Prompt
Each line below from the one containing "- some more" through the one containing "Further thoughts one" is to be given again exactly, and no line outside that span.

<<<<

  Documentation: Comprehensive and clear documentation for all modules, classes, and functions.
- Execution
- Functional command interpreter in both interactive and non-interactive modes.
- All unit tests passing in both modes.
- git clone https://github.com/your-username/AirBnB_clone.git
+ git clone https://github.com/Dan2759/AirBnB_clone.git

>>>>
<<<<

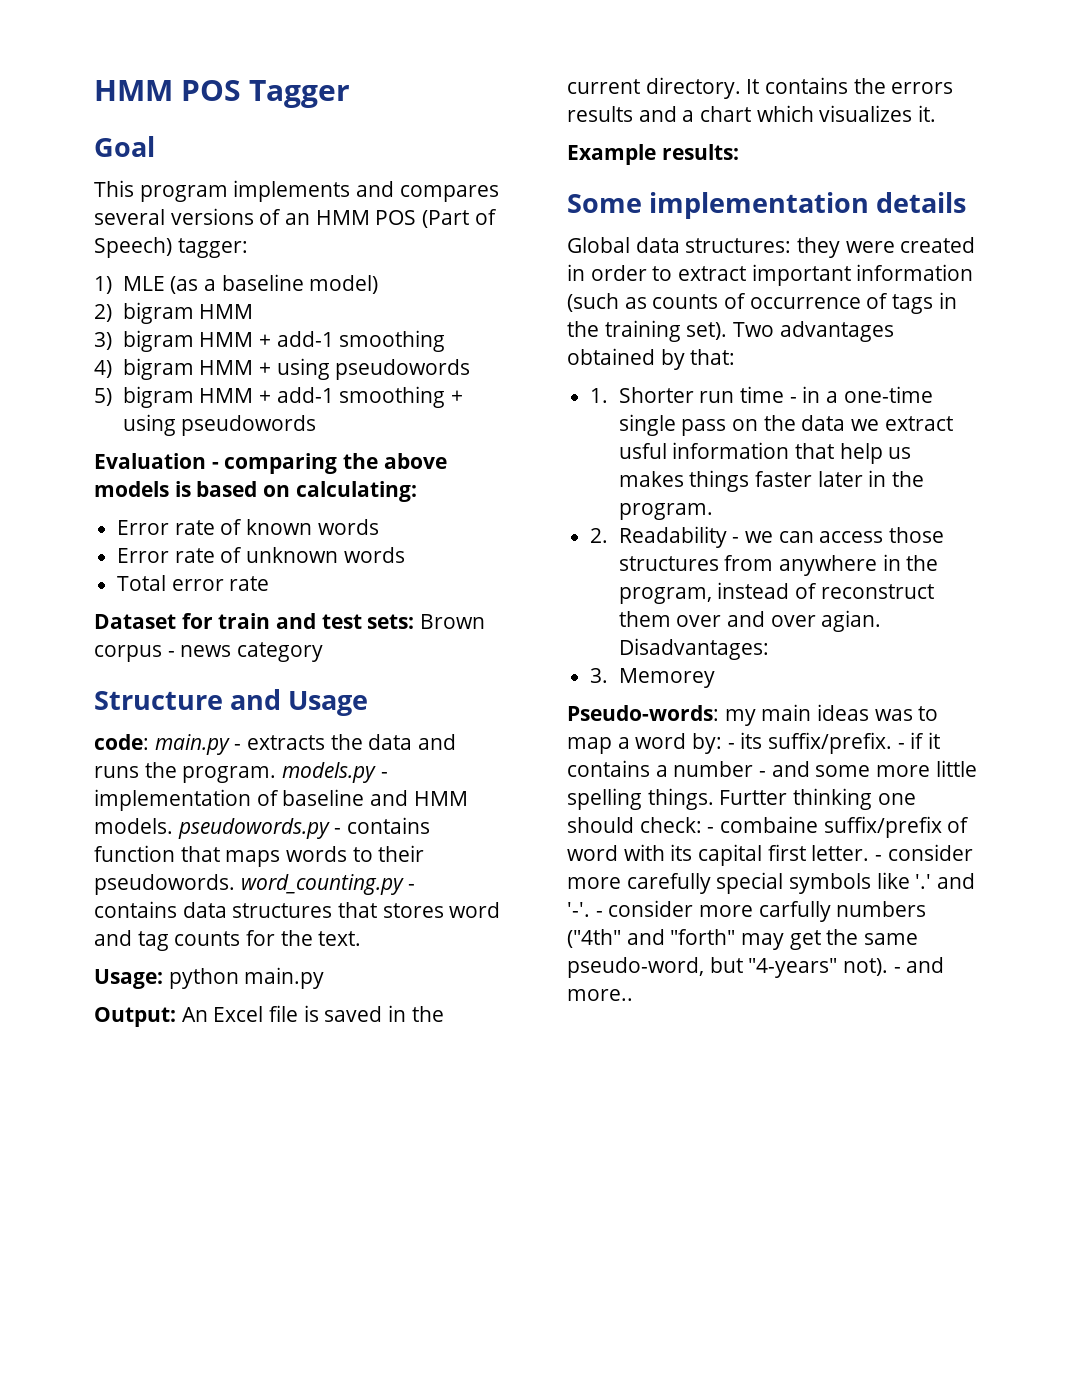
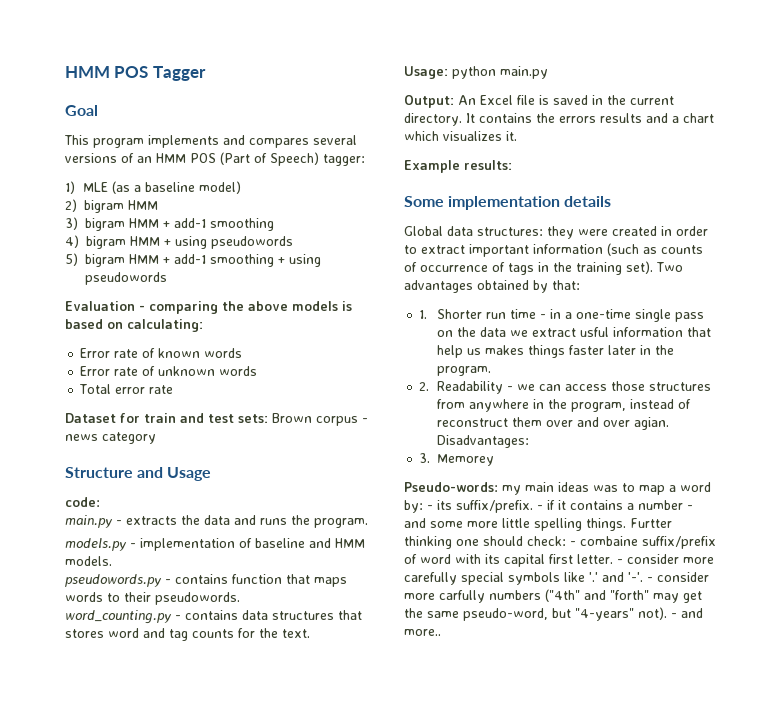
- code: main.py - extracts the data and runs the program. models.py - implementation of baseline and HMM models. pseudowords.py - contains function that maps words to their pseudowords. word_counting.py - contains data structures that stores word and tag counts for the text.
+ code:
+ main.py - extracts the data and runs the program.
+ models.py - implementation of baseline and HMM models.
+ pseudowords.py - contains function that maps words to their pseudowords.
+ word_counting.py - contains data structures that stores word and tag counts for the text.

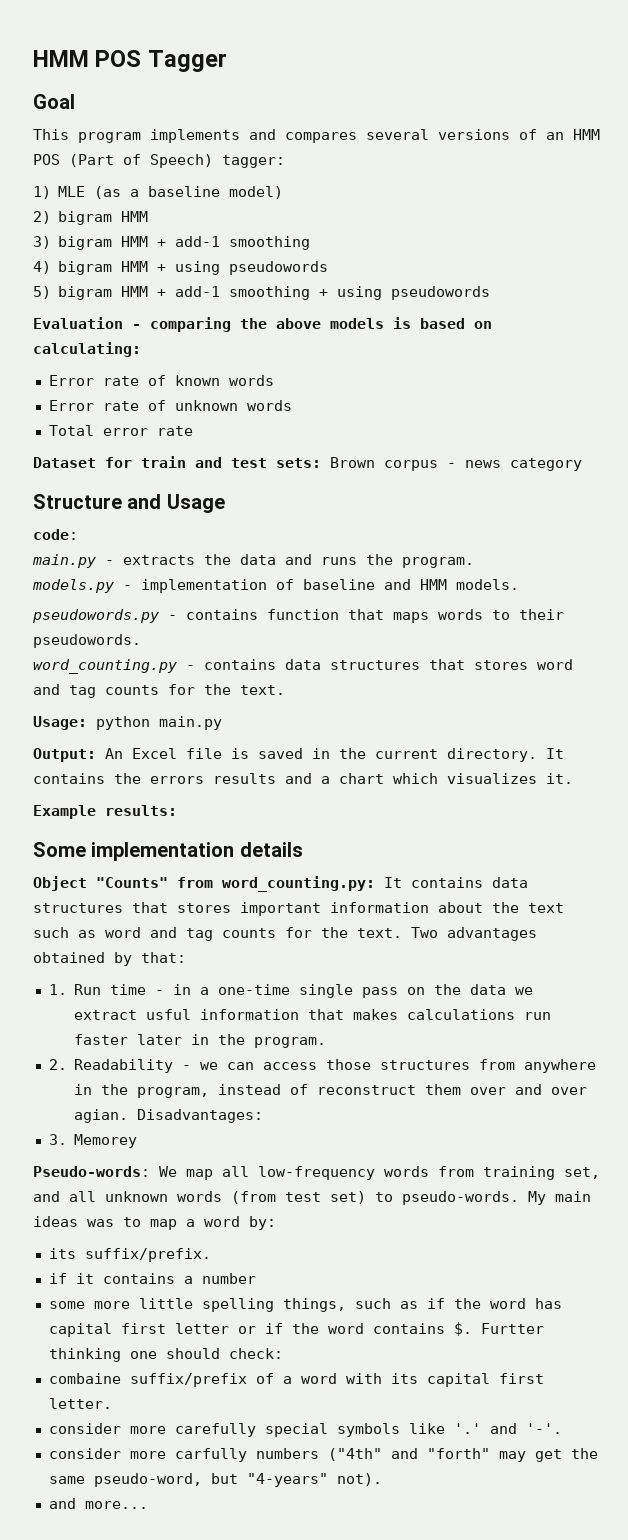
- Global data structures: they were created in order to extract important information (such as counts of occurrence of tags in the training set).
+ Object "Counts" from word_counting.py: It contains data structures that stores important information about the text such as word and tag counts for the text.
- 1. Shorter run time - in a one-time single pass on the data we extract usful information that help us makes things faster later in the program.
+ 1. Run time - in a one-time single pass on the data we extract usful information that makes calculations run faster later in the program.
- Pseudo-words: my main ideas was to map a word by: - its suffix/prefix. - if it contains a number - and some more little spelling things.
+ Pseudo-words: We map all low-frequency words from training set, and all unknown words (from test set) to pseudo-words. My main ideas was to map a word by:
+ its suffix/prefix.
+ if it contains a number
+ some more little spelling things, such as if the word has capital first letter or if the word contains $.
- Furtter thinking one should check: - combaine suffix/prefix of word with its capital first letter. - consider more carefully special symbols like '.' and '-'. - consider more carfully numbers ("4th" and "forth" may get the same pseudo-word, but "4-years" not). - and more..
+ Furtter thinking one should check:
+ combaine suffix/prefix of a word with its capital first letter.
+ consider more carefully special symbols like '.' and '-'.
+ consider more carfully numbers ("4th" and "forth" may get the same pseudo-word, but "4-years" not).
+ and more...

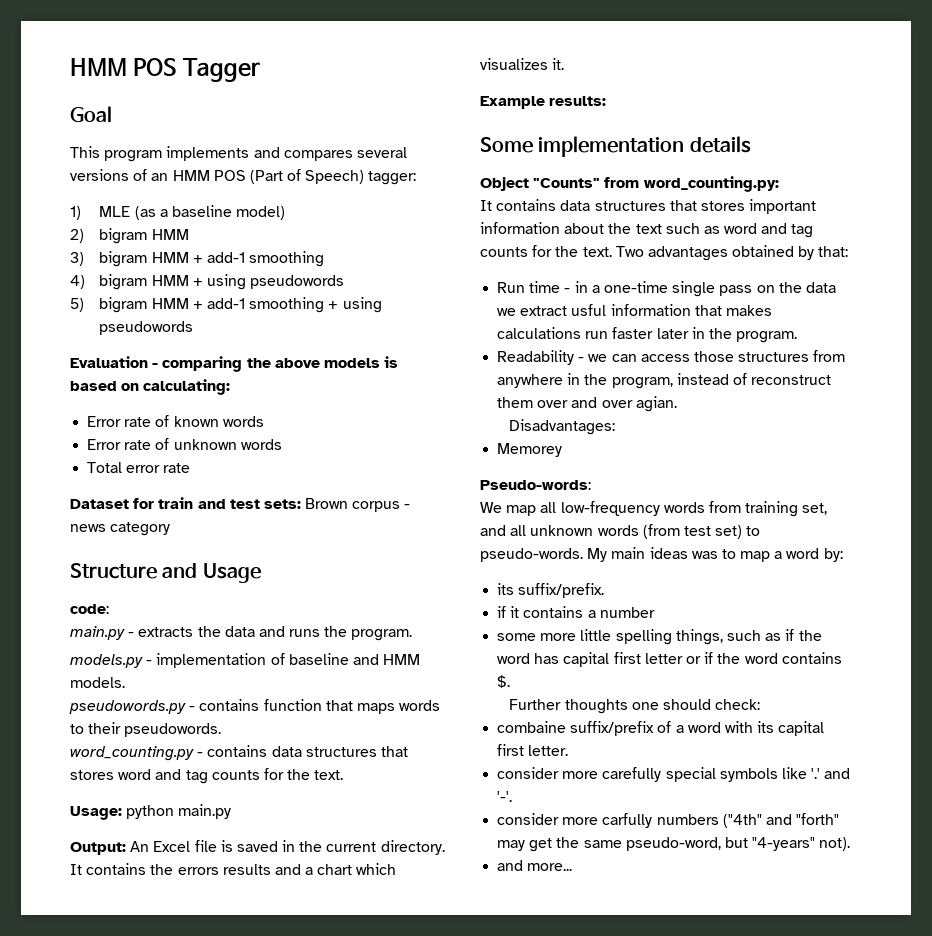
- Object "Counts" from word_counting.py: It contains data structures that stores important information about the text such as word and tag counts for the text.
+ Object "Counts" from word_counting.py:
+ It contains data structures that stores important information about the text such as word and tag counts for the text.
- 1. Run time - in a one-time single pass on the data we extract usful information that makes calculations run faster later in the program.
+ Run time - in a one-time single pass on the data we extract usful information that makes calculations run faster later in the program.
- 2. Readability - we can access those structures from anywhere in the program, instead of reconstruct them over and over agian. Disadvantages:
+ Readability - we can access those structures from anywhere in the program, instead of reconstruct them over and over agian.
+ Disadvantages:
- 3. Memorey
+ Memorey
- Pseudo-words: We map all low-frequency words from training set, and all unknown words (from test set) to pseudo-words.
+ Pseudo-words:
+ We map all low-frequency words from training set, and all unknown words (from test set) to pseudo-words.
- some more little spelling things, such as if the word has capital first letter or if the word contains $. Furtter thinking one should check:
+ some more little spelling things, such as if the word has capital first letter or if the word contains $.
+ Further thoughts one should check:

>>>>
<<<<

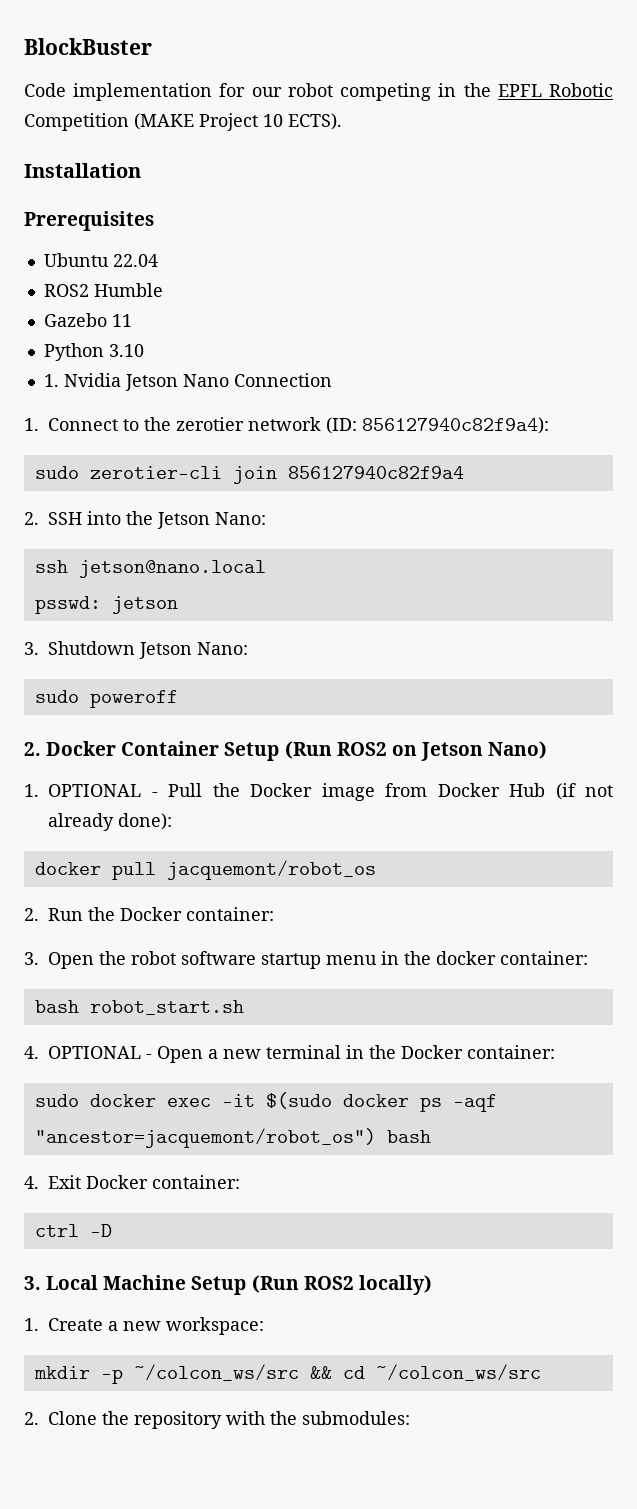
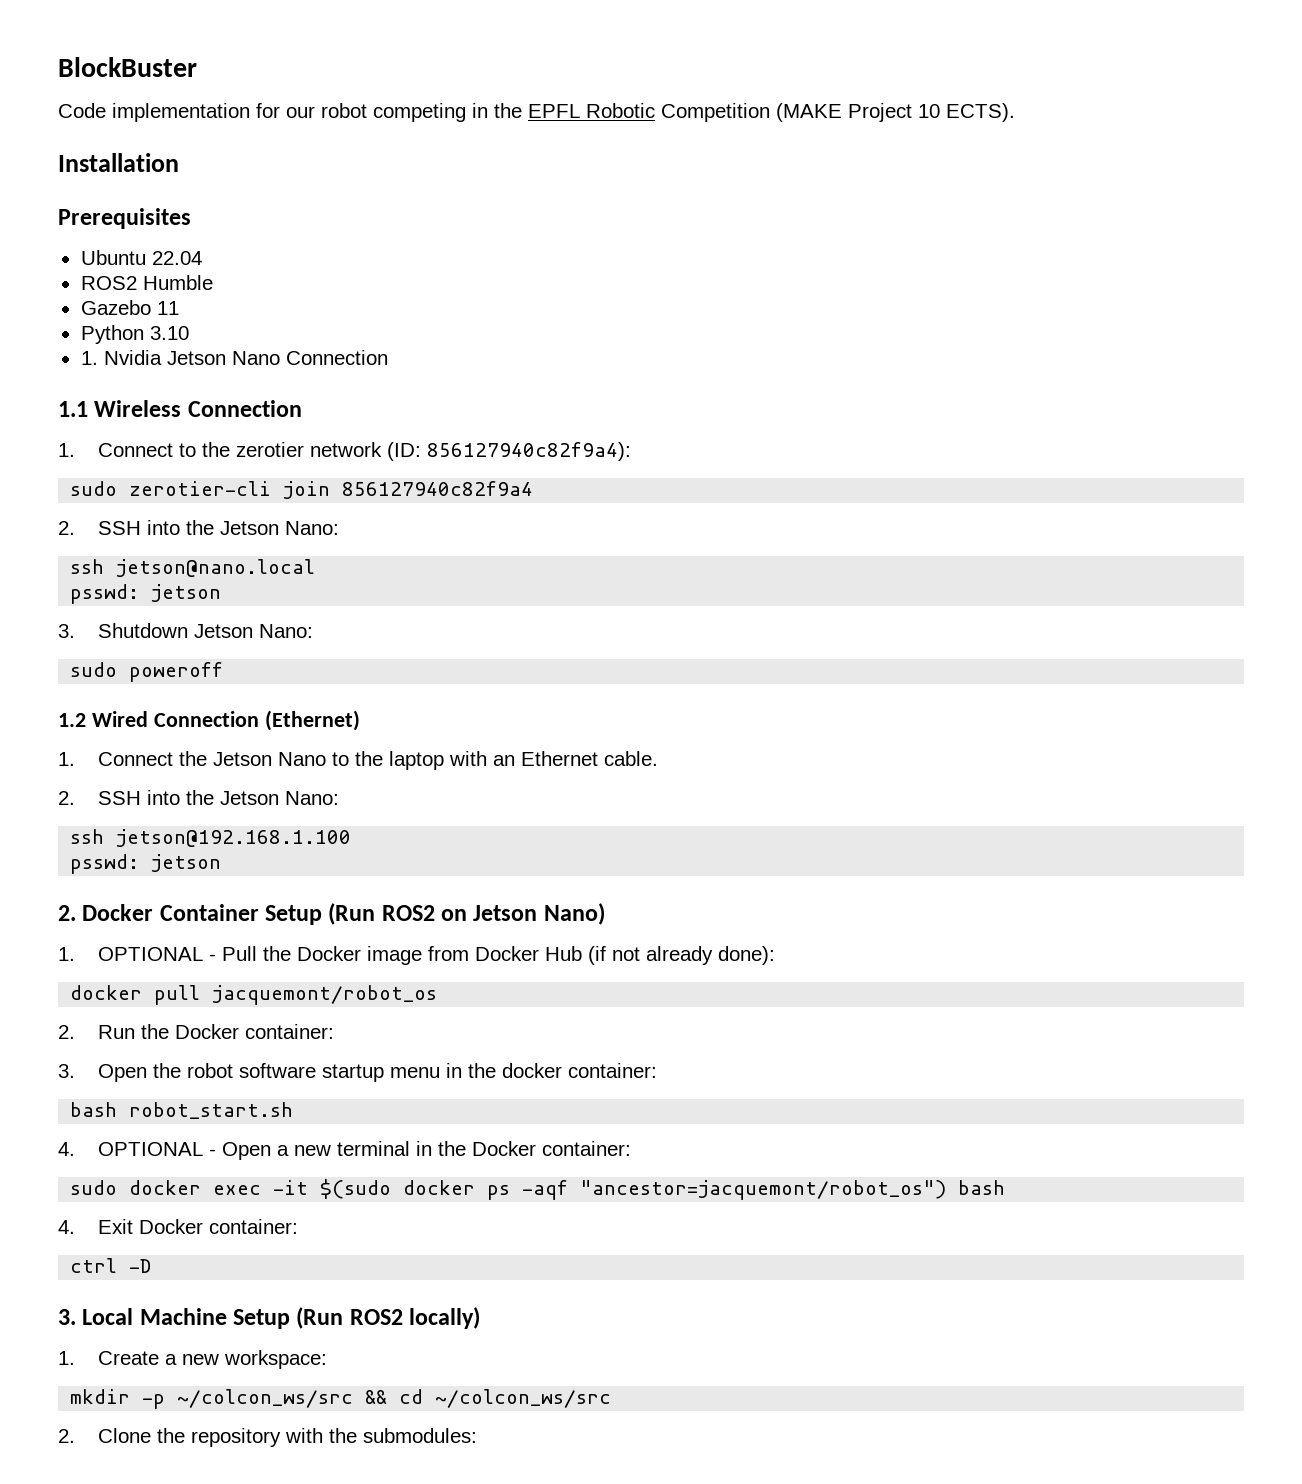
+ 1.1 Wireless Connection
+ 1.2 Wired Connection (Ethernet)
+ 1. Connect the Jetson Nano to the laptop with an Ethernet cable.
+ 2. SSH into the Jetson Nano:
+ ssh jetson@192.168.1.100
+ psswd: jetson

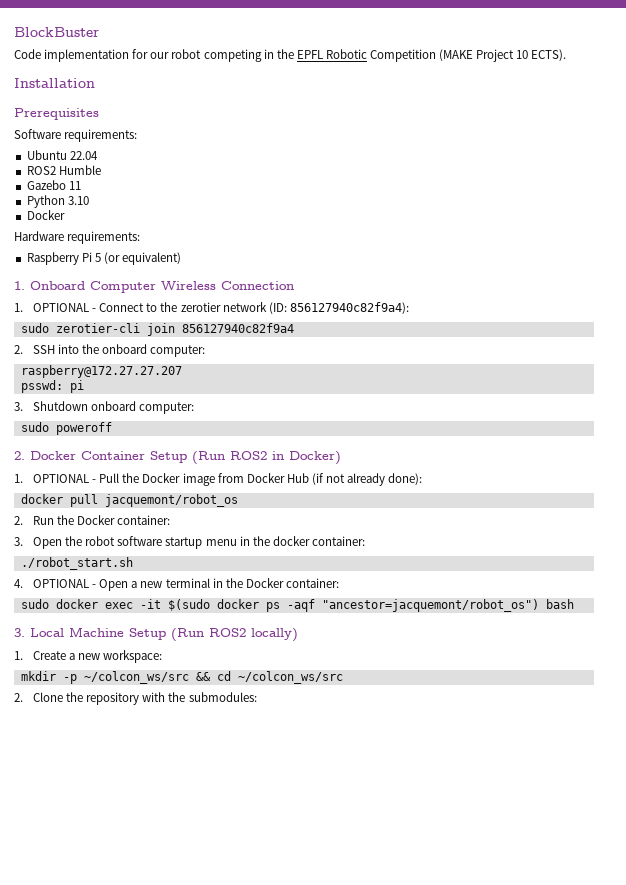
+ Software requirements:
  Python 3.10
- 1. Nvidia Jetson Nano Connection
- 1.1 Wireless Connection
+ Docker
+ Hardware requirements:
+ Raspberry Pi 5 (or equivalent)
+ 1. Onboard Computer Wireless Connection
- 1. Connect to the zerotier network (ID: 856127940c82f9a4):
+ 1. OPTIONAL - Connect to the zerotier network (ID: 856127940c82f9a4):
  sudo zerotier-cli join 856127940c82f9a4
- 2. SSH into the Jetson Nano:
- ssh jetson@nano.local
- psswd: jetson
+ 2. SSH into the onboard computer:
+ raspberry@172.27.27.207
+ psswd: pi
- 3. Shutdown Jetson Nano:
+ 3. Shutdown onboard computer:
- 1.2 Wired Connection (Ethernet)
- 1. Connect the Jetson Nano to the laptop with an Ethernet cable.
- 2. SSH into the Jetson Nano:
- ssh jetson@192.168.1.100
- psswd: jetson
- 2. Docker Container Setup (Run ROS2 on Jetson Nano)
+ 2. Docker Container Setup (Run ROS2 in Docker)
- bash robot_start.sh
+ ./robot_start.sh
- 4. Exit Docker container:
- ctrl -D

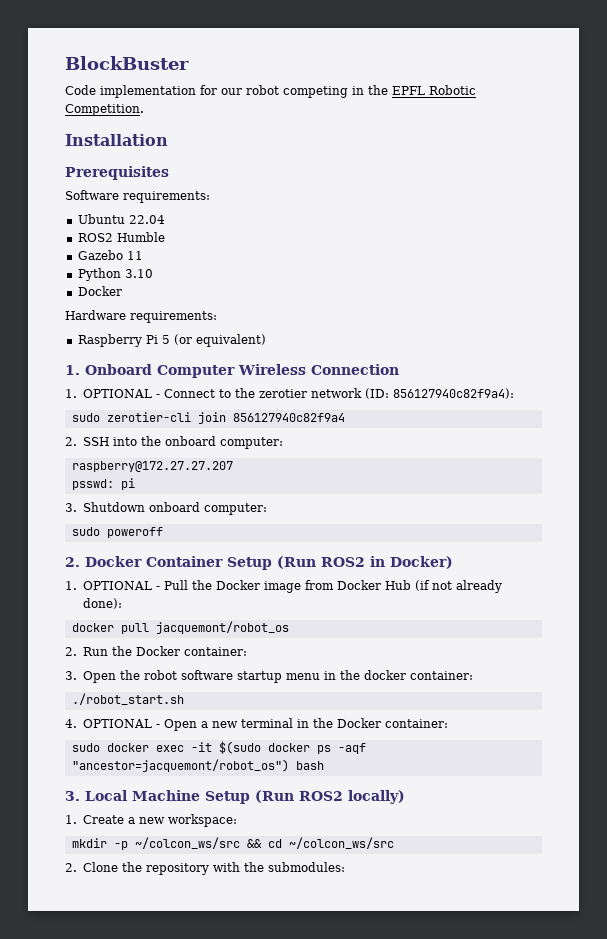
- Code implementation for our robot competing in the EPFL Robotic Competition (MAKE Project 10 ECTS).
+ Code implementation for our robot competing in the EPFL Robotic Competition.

>>>>

Solution to this exercise
- some more little spelling things, such as if the word has capital first letter or if the word contains $. Furtter thinking one should check:
+ some more little spelling things, such as if the word has capital first letter or if the word contains $.
+ Further thoughts one should check:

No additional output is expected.